Only the number is wanted: tally the lines below that contain the word "optional".

* * *

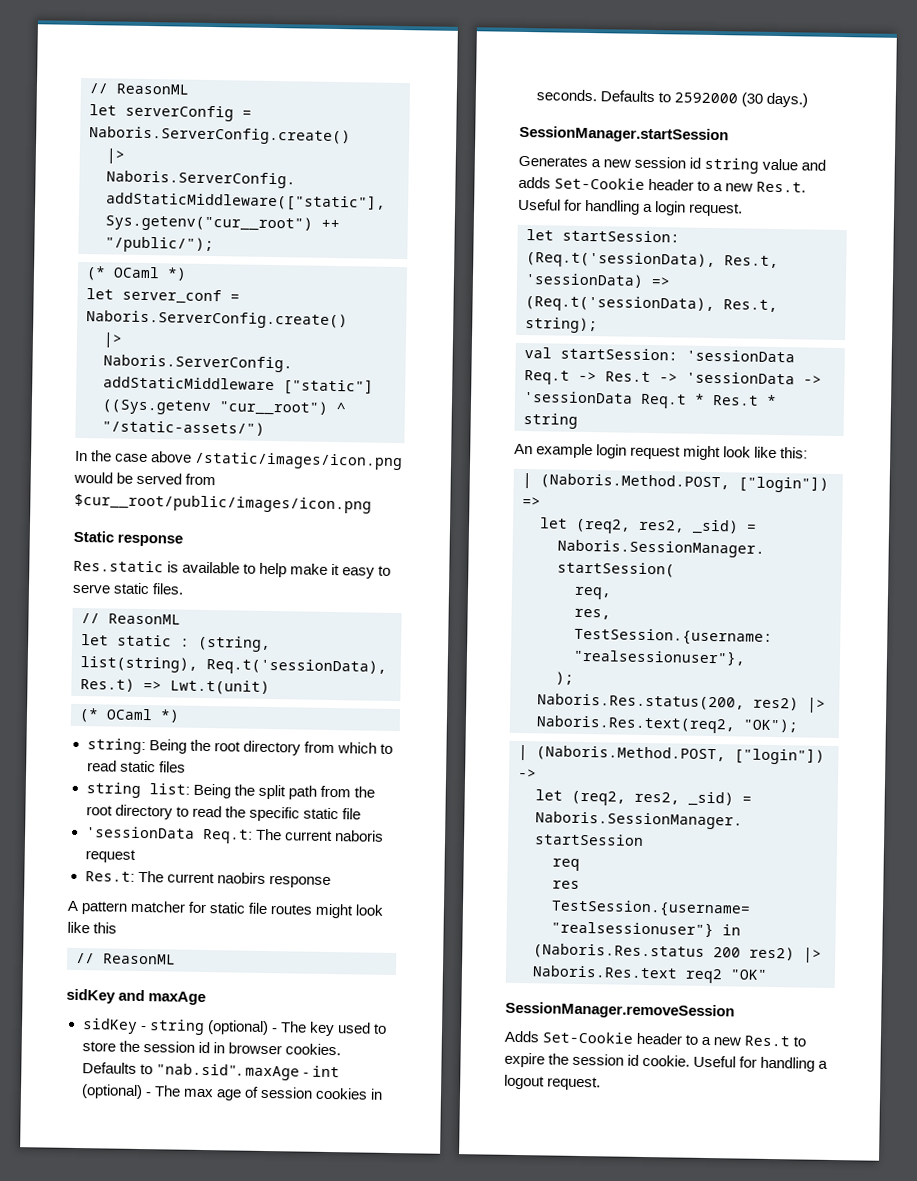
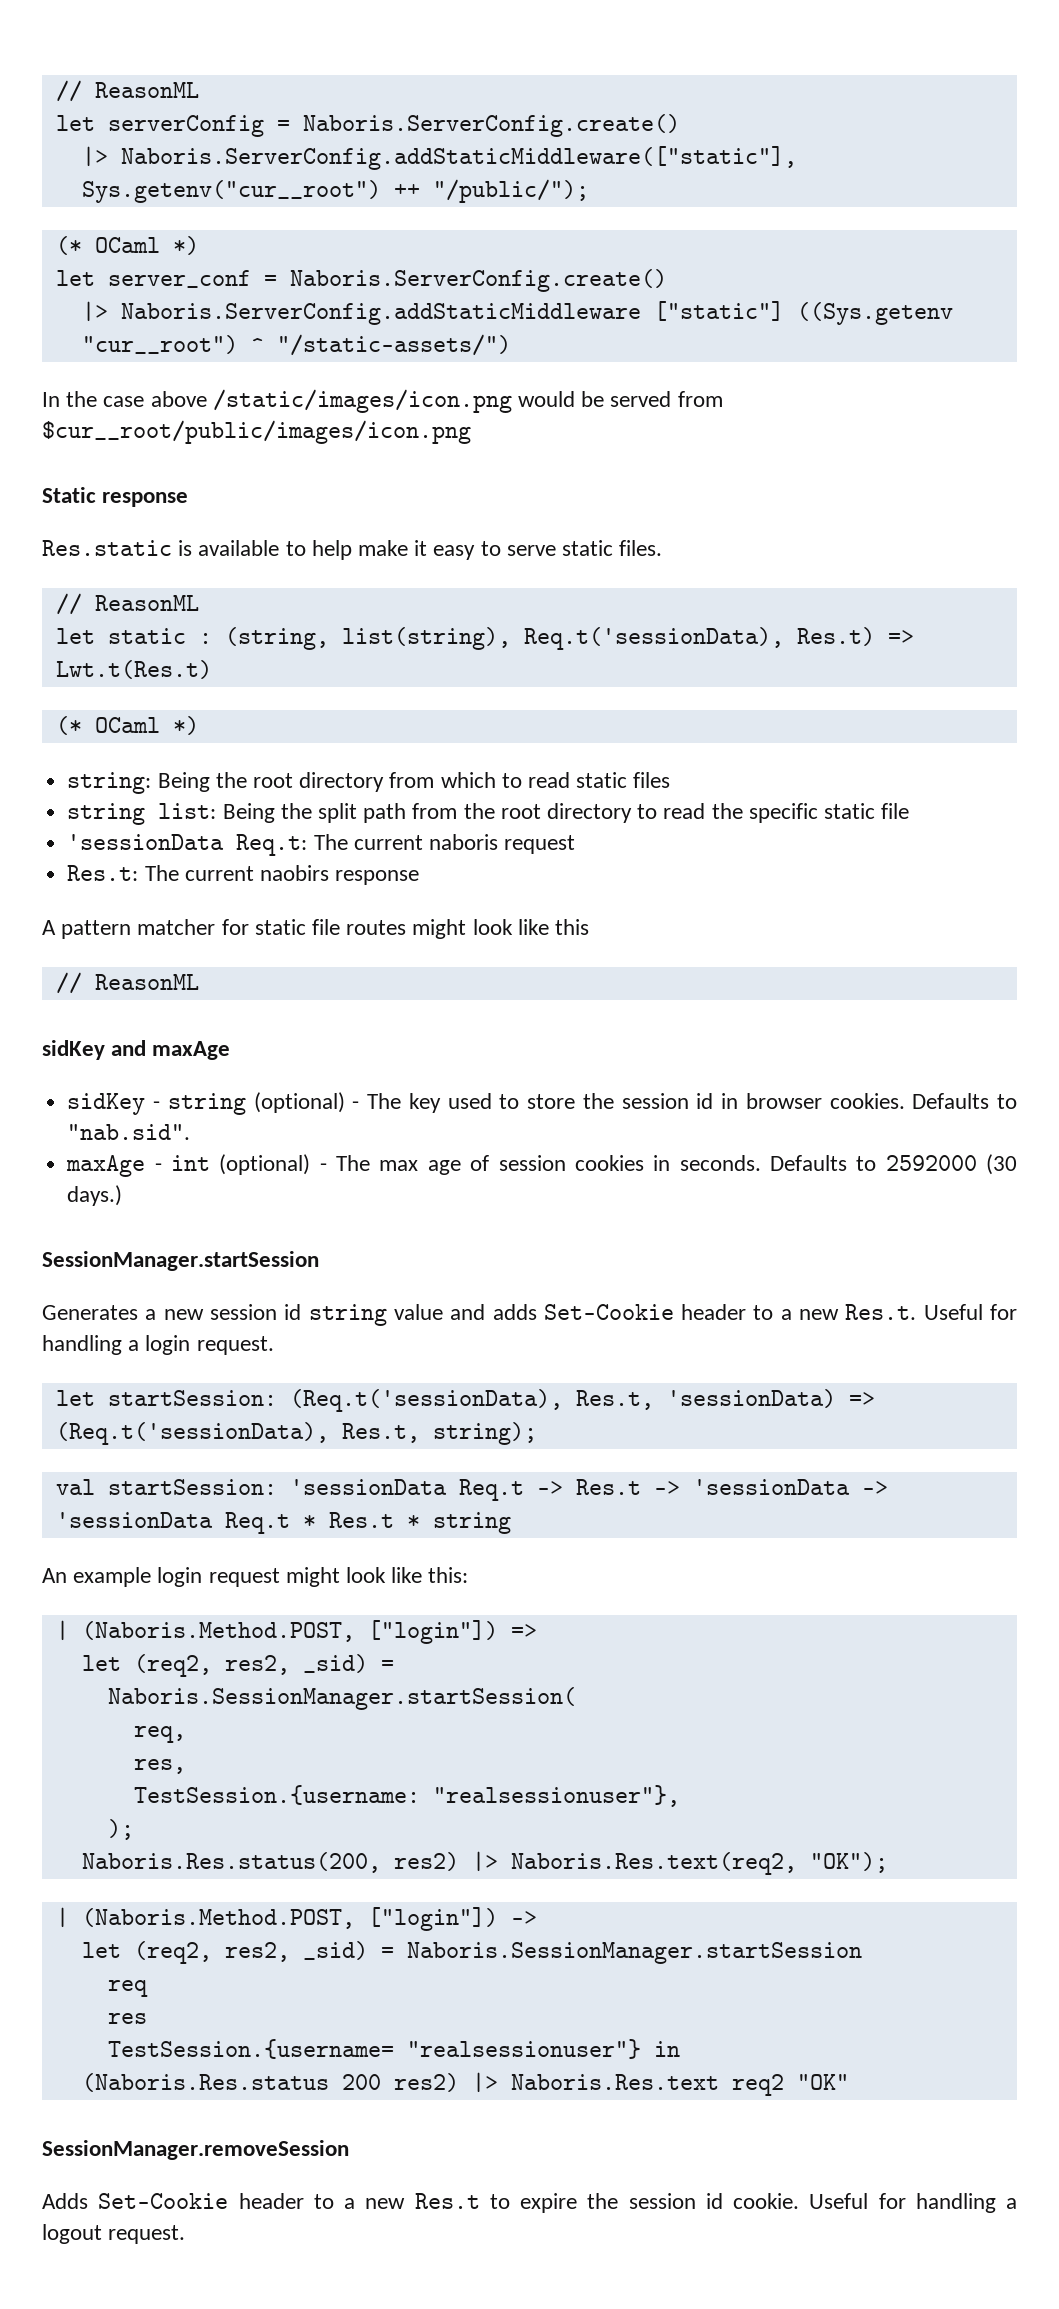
- let static : (string, list(string), Req.t('sessionData), Res.t) => Lwt.t(unit)
+ let static : (string, list(string), Req.t('sessionData), Res.t) => Lwt.t(Res.t)
- Defaults to "nab.sid". maxAge - int (optional) - The max age of session cookies in seconds.
+ Defaults to "nab.sid".
+ maxAge - int (optional) - The max age of session cookies in seconds.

* * *

EXERCISE OUTPUT =
2